The development tests will build and test all packages from the development branch of each repository. The development branch is specified in the source sections of the distribution.yaml rosdistro file (One from ROS Indigo | ROS Kinetic). The devel branch is chosen by the maintainer of a repository, and is often trunk/default/master or <DISTRO>-devel. All necessary dependencies will be installed from Debian packages in the shadow-fixed repo before. Currently the development tests are only run for Ubuntu LTS releases for amd64 due to limited resources on the build farm.

When do tests run?

Every time you commit to a development branch the corresponding development tests will get triggered within an hour. It might take a while until the job is processed if the build farm is busy though. For example, you can find the development jobs for Indigo on Jenkins.

Who gets a notification?

The person that did the commit will receive an email if the build succeeds or fails. If the development job is marked as unstable (due to warnings or failing tests) all committers since the last stable build get notified.

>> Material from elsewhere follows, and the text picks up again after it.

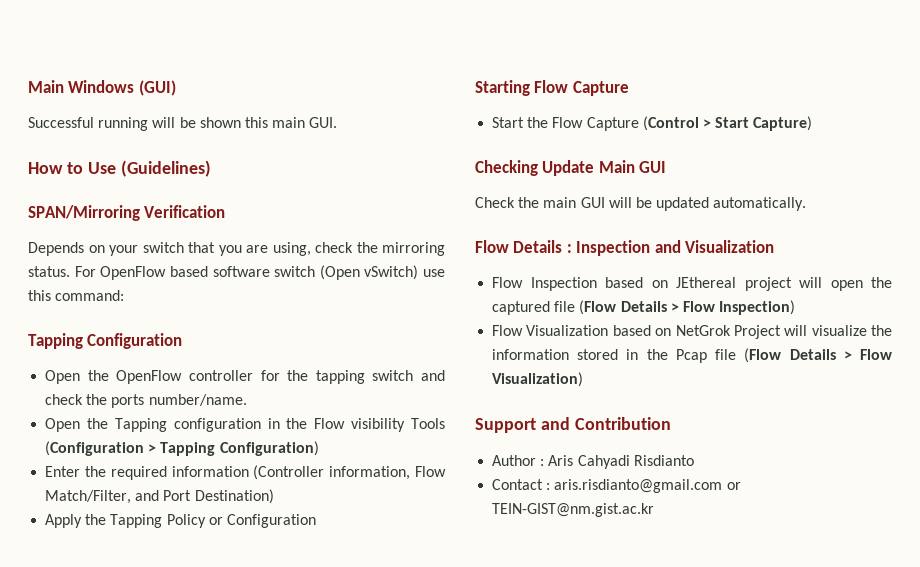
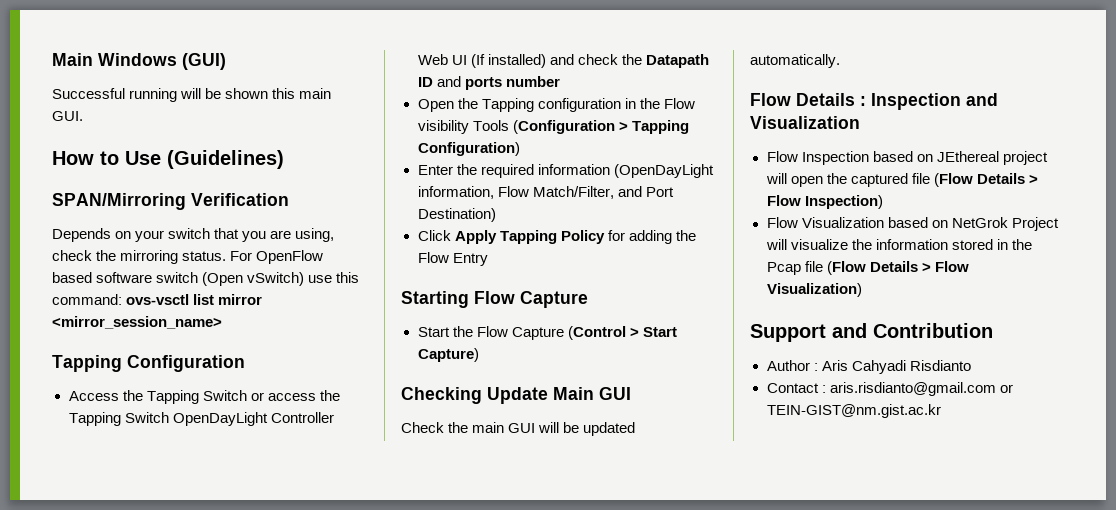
[28,333,183,349] [45,370,445,384] [45,394,247,408] // Tapping Configuration // Open the OpenFlow controller for the tapping switch and check the ports number/name. -> [126,294,263,305] [52,316,222,329] [52,355,245,372] [68,390,340,404] [68,412,334,426] [417,54,709,68] [417,76,560,90] ovs-vsctl list mirror <mirror_session_name> // Tapping Configuration // Access the Tapping Switch or access the Tapping Switch OpenDayLight Controller Web UI (If installed) and check the Datapath ID and ports number
[253,465,325,480] (Controller -> [613,164,714,178] (OpenDayLight
[45,514,316,528] Apply the Tapping Policy or Configuration -> [417,230,696,244] [417,252,488,266] Click Apply Tapping Policy for adding the Flow Entry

How long does it take to run them?

One test typically takes less than 10 minutes. If the build farm is busy rebuilding Debian packages it might take longer until the job actually gets started.

Pull Request Tests

Pull request tests are identical to development tests but they are being triggered for the branches of pull requests. Currently only GitHub repositories are supported. Commonly pull requests need to be specifically enabled (see REP 143). You can find the pull request jobs for Indigo on Jenkins.

Prerelease Tests

Before pushing out a new release of your package(s), you should run the prerelease tests on your repository. This will help you to avoid breaking the ROS Debian builds for the entire ROS community, and having to push out a bugfix release five minutes later. Starting with ROS Jade, prereleases are run locally on your machine using docker. There is a webpage to help you configure the command line tool that runs the prerelease tests on your machine: http://prerelease.ros.org/.

What gets tested?

For the selected repositories (you can select one or multiple) all packages will be built and the tests will be run. All necessary dependencies will be installed from Debian packages in the shadow-fixed repo before. Additionally, it can download, build, and test packages which depend on your packages. The prerelease website can help you to figure out which settings will test the right amount of packages for you. You can control the number of packages that will be tested by adjusting level of recursive dependent packages. You can additionally specify arbitrary additional packages to test. If you want to avoid building a package, for example a package which is known to be broken for another reason, you can also explicitly exclude individual packages, though this might prevent the testing of other packages. The prerelease website can help you see how different settings affect the packages that will be tested.

Which repositories can be tested?

When do tests run?

The prerelease tests only run when you run them on your local machine.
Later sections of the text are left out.